Published: October 21, 2003


OME, Oct. 20 — Italian authorities reported Monday that at least 13 people died in a small wooden boat adrift in the Mediterranean trying to reach this country from North Africa. A rescuer described the 40-foot vessel carrying the dead and 15 survivors as resembling "a scene from Dante's Inferno."

One of the survivors, an unidentified woman, was so weak that she was initially taken for dead after the crew of an Italian fishing boat spotted the stricken vessel on Sunday. Italian authorities quoted survivors as saying the vessel had been at sea for more than two weeks but had run out of fuel, food and water.

Survivors, thought to be Somalis who had traveled from Libya, said they had thrown many bodies overboard before they became too weak to manage even that, Italian authorities said. The final death toll could therefore climb much higher. Survivors were quoted as saying the bodies dumped at sea included those of 15 women and 7 children.

This newest grisly episode on the high seas between North Africa and the Italian island of Lampedusa — which is closer to the coast of Tunisia than to the Italian mainland — served to underscore the huge challenges confronting European authorities seeking to control traffickers of immigrants and fugitives ready to risk death for a chance of a new life in Europe.

"This tragedy weighs heavily on the conscience of Europe, but it also puts the spotlight on African governments doing nothing to control this exodus," said the Italian interior minister, Giuseppe Pisanu.

He was speaking after a meeting with his French, British, German and Spanish counterparts in La Baule, in western France, that produced agreement on a range of measures, including a crackdown on people-smuggling gangs and stronger visa controls to prevent a flow of illegal migrants, particularly from Eastern Europe, China and Africa.

With its long, unguarded coastline, Italy has long been a target for illegal immigrants. Once they reach Italy, the absence of cross-border controls between many European Union countries makes it easy for them to disappear into a growing underground of unauthorized residents.

Italy partly sealed off the flow when it struck an agreement in 1998 with Albania to prevent the use of Albanian ports for illegal sailings. But Rome has been unable to do the same with Tunisia and Libya.

Michele Niosi, the commander of the harbor master's office in Lampedusa, quoted survivors as saying around 85 people had been on the small boat when it sailed from North Africa. Initial accounts by survivors said the vessel departed Oct. 3 but soon ran out of fuel and began to drift. Some survivors said they had had nothing to eat or drink for 10 days before their rescue, according to Italian news reports.

Stefano Valfre, 34, the skipper of the fishing boat, the Sant' Anna, said he and his crew spotted the stricken boat about 50 nautical miles off Lampedusa on Sunday.

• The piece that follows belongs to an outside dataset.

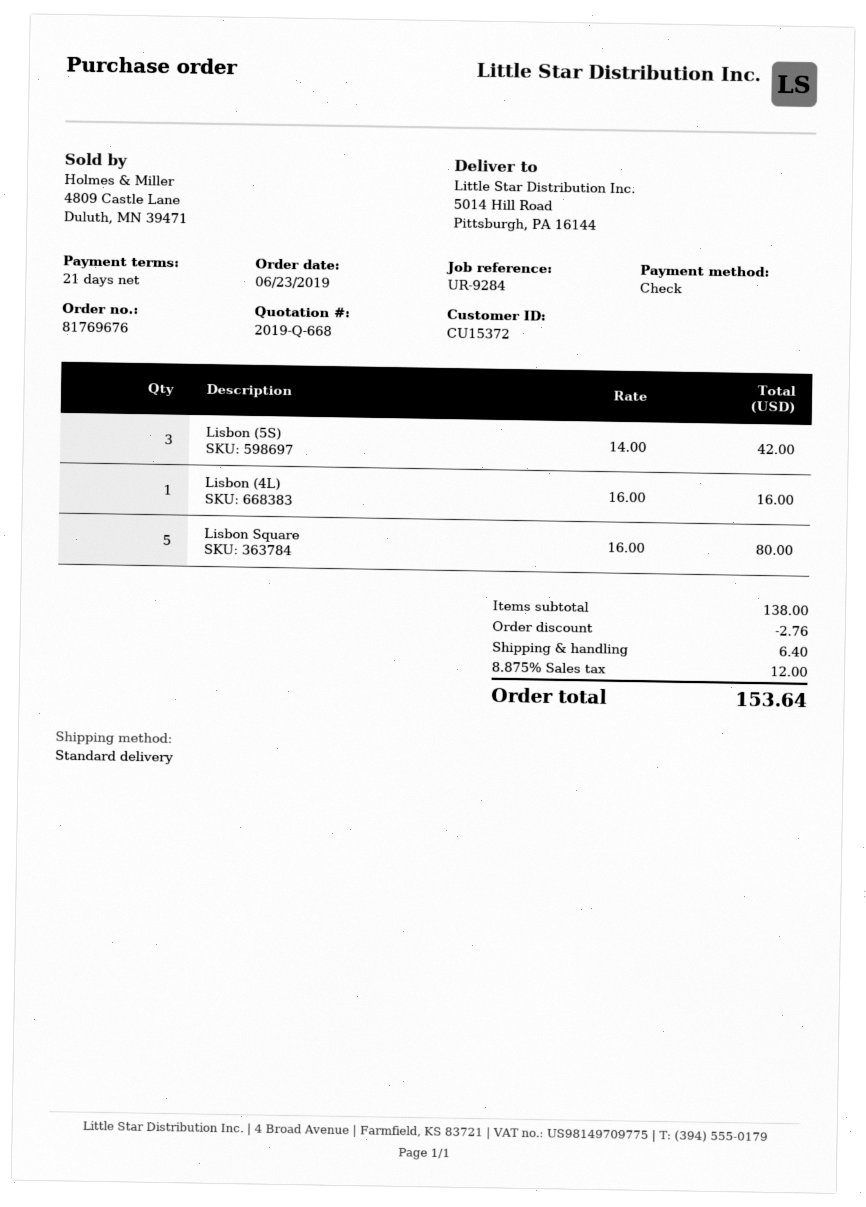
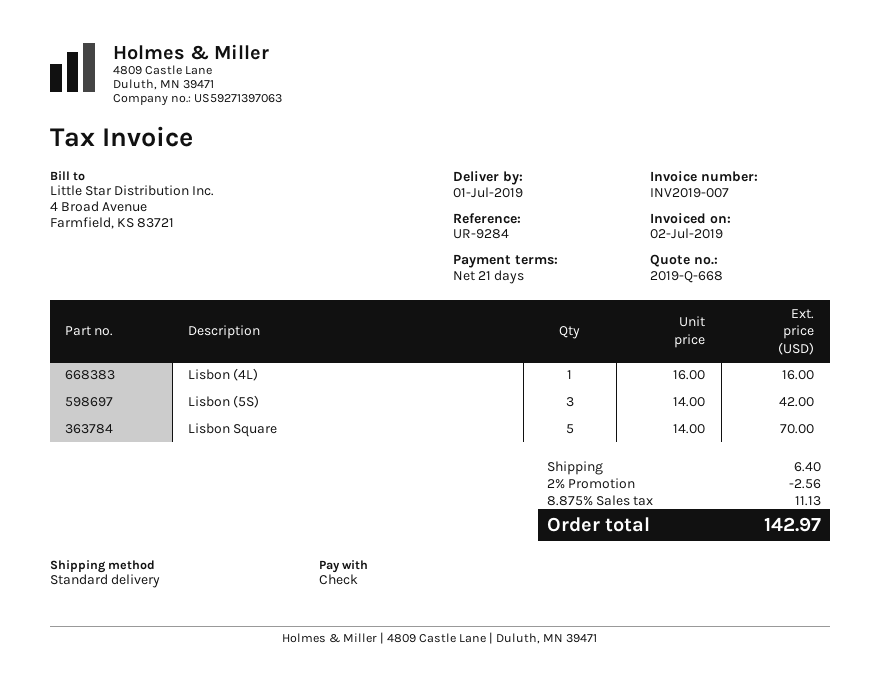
Lisbon Square: 5 x 16.00 = 80.00 -> 5 x 14.00 = 70.00
discount: 2.76 -> 2.56
tax: 8.875% = 12.00 -> 8.875% = 11.13
total: 153.64 -> 142.97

"The bodies were piled up one on top of the other," he said in an interview by radio with Italy's ANSA news agency. "You couldn't tell the living from the dead. All we could see was the arms of some of them stretching out to us to ask for help."

Daniela Pugliese, a spokeswoman for the Italian Interior Ministry, said illegal immigrants were usually sent back to their country of origin. "But in special circumstances like this, when the situation is really desperate, they may be given permission to stay for humanitarian reasons. But it is too early at this stage to tell what will happen to these people."
Tonight another 20 people reportedly drowned after attempting to leave Libya on an old fishing boat which subsequently sunk some 10 miles off the coast. Only two survived.
Such tragedies aren't new: hundreds of illegal migrants have died during "hope-travels" towards Italy, although it has seldom made international news.

Until about 2001 the main stream of desperates came to Italy through the Otranto channel, the narrowest part of the Adriatic Sea, leaving from the ports of Albania. In the year 2001 a deal was struck between Italy and Albania, which allows Italy to police Albanian territorial waters, together with the military forces of that country. These measures have allowed both governments to effectively stop people smuggling.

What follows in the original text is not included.